Neither the attempt to remedy the problems with paradoxes by many-valued logics nor the problems of an ad hoc solution by introducing a further truth value are new. In 1939 Bochvar made such an attempt, but as Church pointed out the same year, the problems can be easily reconstructed in the three-valued setting again (see [Urquhart86, p.75]). In order to use Lakatos' terminology [Lakatos76]: the problem with such an ad hoc attempt can be ascribed to fact that introducing a third truth value just means to bar the monster "liar paradox" without gaining any insight why the monster occurred in the first place. As Lakatos lets say a student in his virtual classroom [Lakatos76, p.23]: "I think that if we want to learn about anything really deep, we have to study it not in its `normal', regular, usual form, but in its critical state, in fever, in passion. If you want to know the normal healthy body, study it when it is abnormal, when it is ill. If you want to know functions, study their singularities. ... But even if you were basically right, don't you see the futility of your ad hoc method? If you want to draw a borderline between counterexamples and monsters, you cannot do it in fits and starts." The next section is devoted to this question.

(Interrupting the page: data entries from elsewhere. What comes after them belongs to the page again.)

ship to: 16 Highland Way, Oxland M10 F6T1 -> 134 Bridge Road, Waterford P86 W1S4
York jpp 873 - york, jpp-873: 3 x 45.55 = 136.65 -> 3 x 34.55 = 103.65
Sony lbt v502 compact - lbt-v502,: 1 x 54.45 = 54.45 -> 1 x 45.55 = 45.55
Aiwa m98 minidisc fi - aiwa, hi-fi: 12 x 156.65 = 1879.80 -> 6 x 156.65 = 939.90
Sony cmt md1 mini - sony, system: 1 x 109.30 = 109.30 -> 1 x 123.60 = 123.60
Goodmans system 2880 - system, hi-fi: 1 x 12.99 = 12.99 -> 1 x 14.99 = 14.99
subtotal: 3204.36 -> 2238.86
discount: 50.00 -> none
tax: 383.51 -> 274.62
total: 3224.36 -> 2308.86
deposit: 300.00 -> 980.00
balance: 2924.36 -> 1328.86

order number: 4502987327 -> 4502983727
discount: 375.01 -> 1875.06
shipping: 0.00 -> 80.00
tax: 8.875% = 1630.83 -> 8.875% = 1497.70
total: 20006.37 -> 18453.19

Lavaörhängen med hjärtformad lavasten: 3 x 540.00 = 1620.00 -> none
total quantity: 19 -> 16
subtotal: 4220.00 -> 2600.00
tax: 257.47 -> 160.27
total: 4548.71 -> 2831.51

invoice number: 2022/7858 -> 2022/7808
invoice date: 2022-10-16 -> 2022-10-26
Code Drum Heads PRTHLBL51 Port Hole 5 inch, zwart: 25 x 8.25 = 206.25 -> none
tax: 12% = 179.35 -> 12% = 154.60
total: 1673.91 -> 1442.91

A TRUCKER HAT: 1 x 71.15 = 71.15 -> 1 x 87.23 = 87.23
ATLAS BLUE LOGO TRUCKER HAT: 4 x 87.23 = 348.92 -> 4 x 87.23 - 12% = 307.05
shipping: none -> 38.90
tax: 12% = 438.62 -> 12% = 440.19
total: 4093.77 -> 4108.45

Actually, adding more and more truth values is a solution to the problem. For instance, we could add a fourth truth value nn 4 to deal with sentences of the kind above, which would allow a higher type of paradoxes. Analogously to Tarski's hierarchy of meta-languages, we could introduce a hierarchy of truth value systems with & defined as the minimum on the truth values in a particular order. Here starts already the problem, however. Should one use as order false < nn < nn 4< nn 5<... < nn 1000<... < TRUE , or false <... < nn 1000< nn 5< nn 4<... < nn < TRUE ? While it is intuitively clear what true and false mean and that there are some sentences - typically to be avoided - which are neither nor, it's a bit difficult to see what it means that a sentence is evaluated to a truth value nn 10. For this reason we do not follow this approach, but follow the pragmatic one to deal with just three truth values - analogously as it is a pragmatic approach to have just one single meta-level.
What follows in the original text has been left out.